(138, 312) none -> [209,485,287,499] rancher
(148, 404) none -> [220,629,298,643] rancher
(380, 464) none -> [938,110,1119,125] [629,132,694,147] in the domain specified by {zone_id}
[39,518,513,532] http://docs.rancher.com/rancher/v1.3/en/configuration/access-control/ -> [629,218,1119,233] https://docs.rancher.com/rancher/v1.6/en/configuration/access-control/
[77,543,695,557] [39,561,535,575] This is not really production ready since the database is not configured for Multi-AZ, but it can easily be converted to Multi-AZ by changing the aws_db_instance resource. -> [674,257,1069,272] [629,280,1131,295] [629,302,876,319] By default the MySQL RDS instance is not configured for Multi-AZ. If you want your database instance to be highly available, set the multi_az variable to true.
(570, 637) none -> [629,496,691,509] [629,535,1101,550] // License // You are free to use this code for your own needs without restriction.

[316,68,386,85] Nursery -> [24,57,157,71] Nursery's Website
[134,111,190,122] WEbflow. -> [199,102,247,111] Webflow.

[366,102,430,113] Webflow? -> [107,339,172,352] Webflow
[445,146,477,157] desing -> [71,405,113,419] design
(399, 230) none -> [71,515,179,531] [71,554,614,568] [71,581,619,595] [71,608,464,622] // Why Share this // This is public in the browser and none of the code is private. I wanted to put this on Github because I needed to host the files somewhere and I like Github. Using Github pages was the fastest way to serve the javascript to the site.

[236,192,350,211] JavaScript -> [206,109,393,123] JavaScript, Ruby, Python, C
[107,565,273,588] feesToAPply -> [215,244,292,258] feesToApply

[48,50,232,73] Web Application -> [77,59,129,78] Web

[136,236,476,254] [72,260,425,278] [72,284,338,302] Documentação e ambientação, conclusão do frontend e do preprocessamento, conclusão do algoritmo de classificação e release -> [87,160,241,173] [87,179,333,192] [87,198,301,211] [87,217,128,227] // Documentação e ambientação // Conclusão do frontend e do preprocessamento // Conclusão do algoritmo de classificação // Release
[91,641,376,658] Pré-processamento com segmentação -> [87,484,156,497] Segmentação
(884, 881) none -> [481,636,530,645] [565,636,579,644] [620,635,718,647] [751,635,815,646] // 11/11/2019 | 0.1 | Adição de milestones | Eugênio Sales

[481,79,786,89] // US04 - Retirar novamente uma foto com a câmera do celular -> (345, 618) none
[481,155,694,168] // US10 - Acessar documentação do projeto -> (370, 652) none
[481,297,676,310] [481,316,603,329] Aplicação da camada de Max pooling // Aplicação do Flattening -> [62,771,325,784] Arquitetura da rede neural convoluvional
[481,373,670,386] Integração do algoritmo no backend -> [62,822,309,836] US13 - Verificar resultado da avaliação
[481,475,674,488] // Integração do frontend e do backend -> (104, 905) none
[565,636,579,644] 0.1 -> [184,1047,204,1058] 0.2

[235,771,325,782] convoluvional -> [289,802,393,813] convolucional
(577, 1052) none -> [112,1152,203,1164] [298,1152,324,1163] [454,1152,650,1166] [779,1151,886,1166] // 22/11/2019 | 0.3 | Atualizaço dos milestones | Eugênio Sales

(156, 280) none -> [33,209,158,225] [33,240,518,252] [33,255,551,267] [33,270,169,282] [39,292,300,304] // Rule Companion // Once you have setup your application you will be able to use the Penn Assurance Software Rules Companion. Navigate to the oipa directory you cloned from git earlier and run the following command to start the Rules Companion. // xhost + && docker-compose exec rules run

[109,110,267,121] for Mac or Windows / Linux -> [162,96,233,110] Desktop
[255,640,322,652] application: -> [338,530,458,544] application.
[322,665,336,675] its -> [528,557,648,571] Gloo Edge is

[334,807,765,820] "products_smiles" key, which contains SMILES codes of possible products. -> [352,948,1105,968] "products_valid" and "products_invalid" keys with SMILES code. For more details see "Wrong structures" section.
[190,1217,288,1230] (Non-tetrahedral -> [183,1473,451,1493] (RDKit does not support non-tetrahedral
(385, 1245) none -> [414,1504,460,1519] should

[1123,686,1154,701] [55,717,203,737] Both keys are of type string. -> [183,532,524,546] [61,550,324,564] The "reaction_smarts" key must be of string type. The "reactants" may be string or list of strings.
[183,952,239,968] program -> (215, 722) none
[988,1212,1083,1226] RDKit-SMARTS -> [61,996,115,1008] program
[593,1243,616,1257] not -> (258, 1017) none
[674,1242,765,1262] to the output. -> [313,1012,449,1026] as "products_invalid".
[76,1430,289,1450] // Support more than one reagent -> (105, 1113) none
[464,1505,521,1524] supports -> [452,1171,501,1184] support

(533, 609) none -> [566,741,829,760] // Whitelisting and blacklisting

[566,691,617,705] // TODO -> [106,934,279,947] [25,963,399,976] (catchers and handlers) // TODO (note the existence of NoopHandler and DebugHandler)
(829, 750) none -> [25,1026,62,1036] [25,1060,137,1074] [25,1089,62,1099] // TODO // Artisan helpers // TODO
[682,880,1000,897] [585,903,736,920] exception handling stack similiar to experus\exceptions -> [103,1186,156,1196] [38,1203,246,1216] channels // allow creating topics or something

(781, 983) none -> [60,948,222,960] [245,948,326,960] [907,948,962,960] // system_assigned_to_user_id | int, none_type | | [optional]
######
Search the listing for the string "Webflow". Copy each line where it is found.

[134,111,190,122] WEbflow. -> [199,102,247,111] Webflow.
[366,102,430,113] Webflow? -> [107,339,172,352] Webflow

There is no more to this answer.